*TASK REQUIREMENTS:*
Print, in exact form, the lines below from the one containing "order date: 2019-05-30 -> 2019-06-09" through the one containing "total: 503.32 -> 494.81", and omit all others.
── ENTRIES SUPPLIED ──
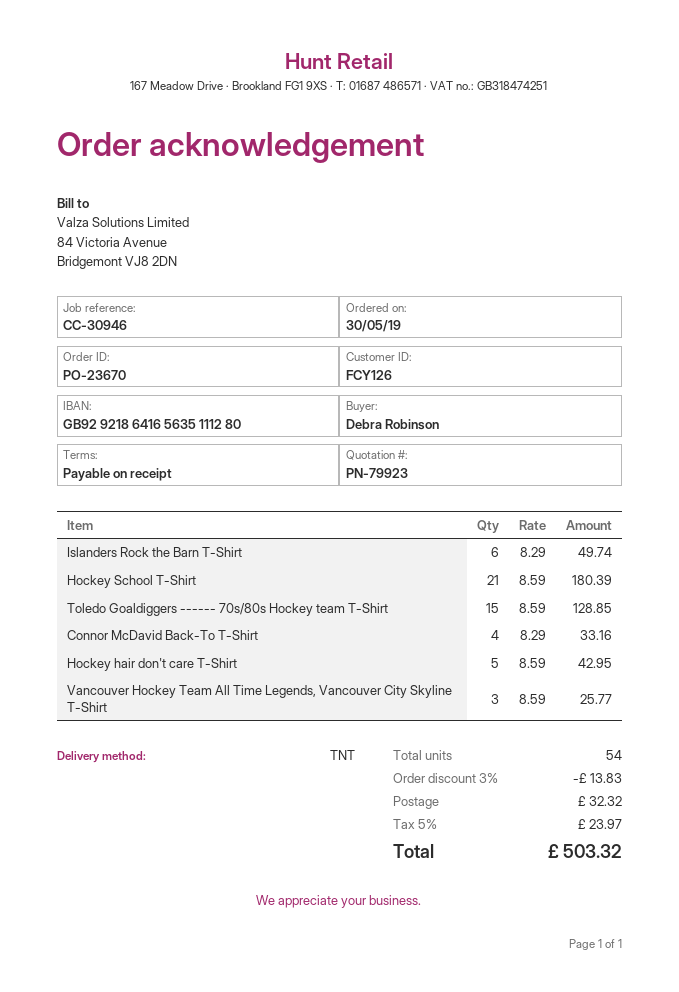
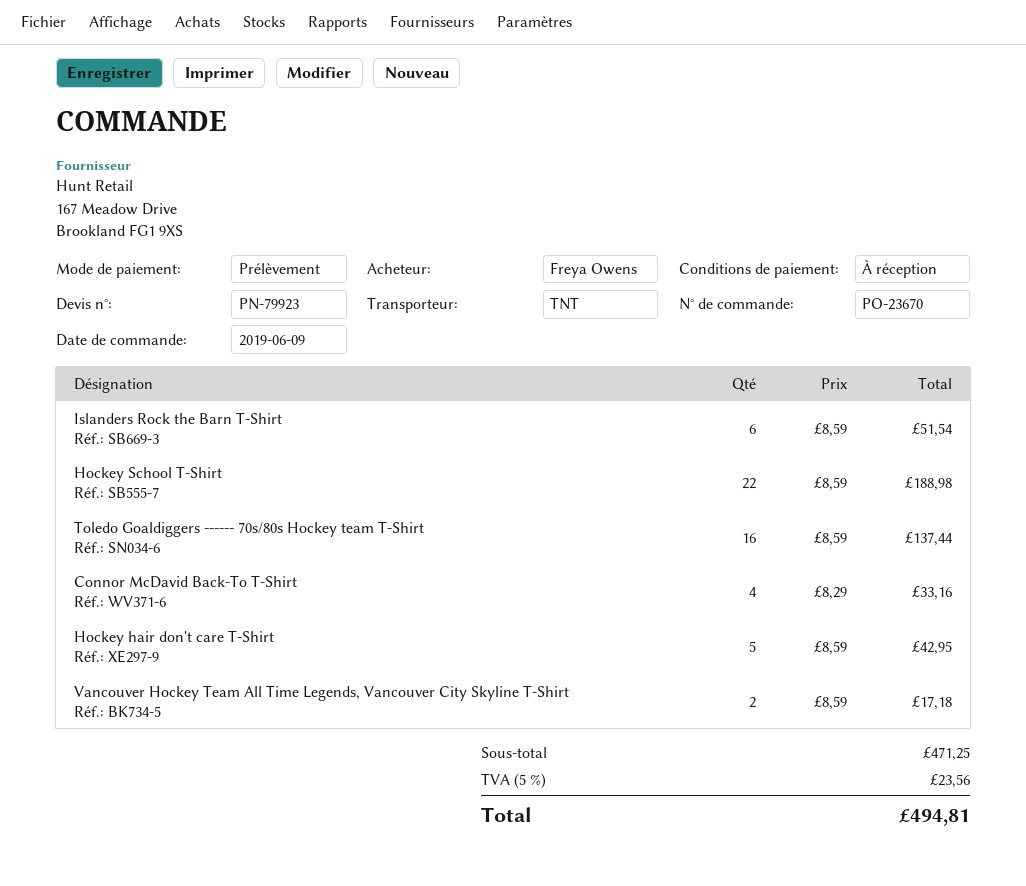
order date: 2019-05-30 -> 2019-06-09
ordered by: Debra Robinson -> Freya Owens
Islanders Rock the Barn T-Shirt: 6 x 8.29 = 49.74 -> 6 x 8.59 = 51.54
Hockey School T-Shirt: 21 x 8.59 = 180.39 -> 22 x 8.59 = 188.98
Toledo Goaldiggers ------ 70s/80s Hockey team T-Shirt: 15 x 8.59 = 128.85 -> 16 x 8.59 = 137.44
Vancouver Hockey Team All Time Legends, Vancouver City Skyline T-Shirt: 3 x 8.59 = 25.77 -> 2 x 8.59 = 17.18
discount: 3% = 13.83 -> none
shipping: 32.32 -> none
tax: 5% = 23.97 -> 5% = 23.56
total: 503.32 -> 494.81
───
── ENTRIES SUPPLIED ──
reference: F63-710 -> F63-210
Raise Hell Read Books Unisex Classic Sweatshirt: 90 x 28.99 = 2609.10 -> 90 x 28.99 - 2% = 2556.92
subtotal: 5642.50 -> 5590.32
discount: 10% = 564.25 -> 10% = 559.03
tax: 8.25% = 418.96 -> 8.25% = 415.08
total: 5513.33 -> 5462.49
───
── ENTRIES SUPPLIED ──
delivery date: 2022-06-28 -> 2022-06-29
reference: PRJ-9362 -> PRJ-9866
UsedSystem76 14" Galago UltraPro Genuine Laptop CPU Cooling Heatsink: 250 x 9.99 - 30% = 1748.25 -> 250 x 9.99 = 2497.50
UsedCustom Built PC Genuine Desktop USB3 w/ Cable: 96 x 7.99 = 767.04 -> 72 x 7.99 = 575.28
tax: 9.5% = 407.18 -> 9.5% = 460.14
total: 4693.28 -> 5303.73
───
*RESPONSE BOX:*
order date: 2019-05-30 -> 2019-06-09
ordered by: Debra Robinson -> Freya Owens
Islanders Rock the Barn T-Shirt: 6 x 8.29 = 49.74 -> 6 x 8.59 = 51.54
Hockey School T-Shirt: 21 x 8.59 = 180.39 -> 22 x 8.59 = 188.98
Toledo Goaldiggers ------ 70s/80s Hockey team T-Shirt: 15 x 8.59 = 128.85 -> 16 x 8.59 = 137.44
Vancouver Hockey Team All Time Legends, Vancouver City Skyline T-Shirt: 3 x 8.59 = 25.77 -> 2 x 8.59 = 17.18
discount: 3% = 13.83 -> none
shipping: 32.32 -> none
tax: 5% = 23.97 -> 5% = 23.56
total: 503.32 -> 494.81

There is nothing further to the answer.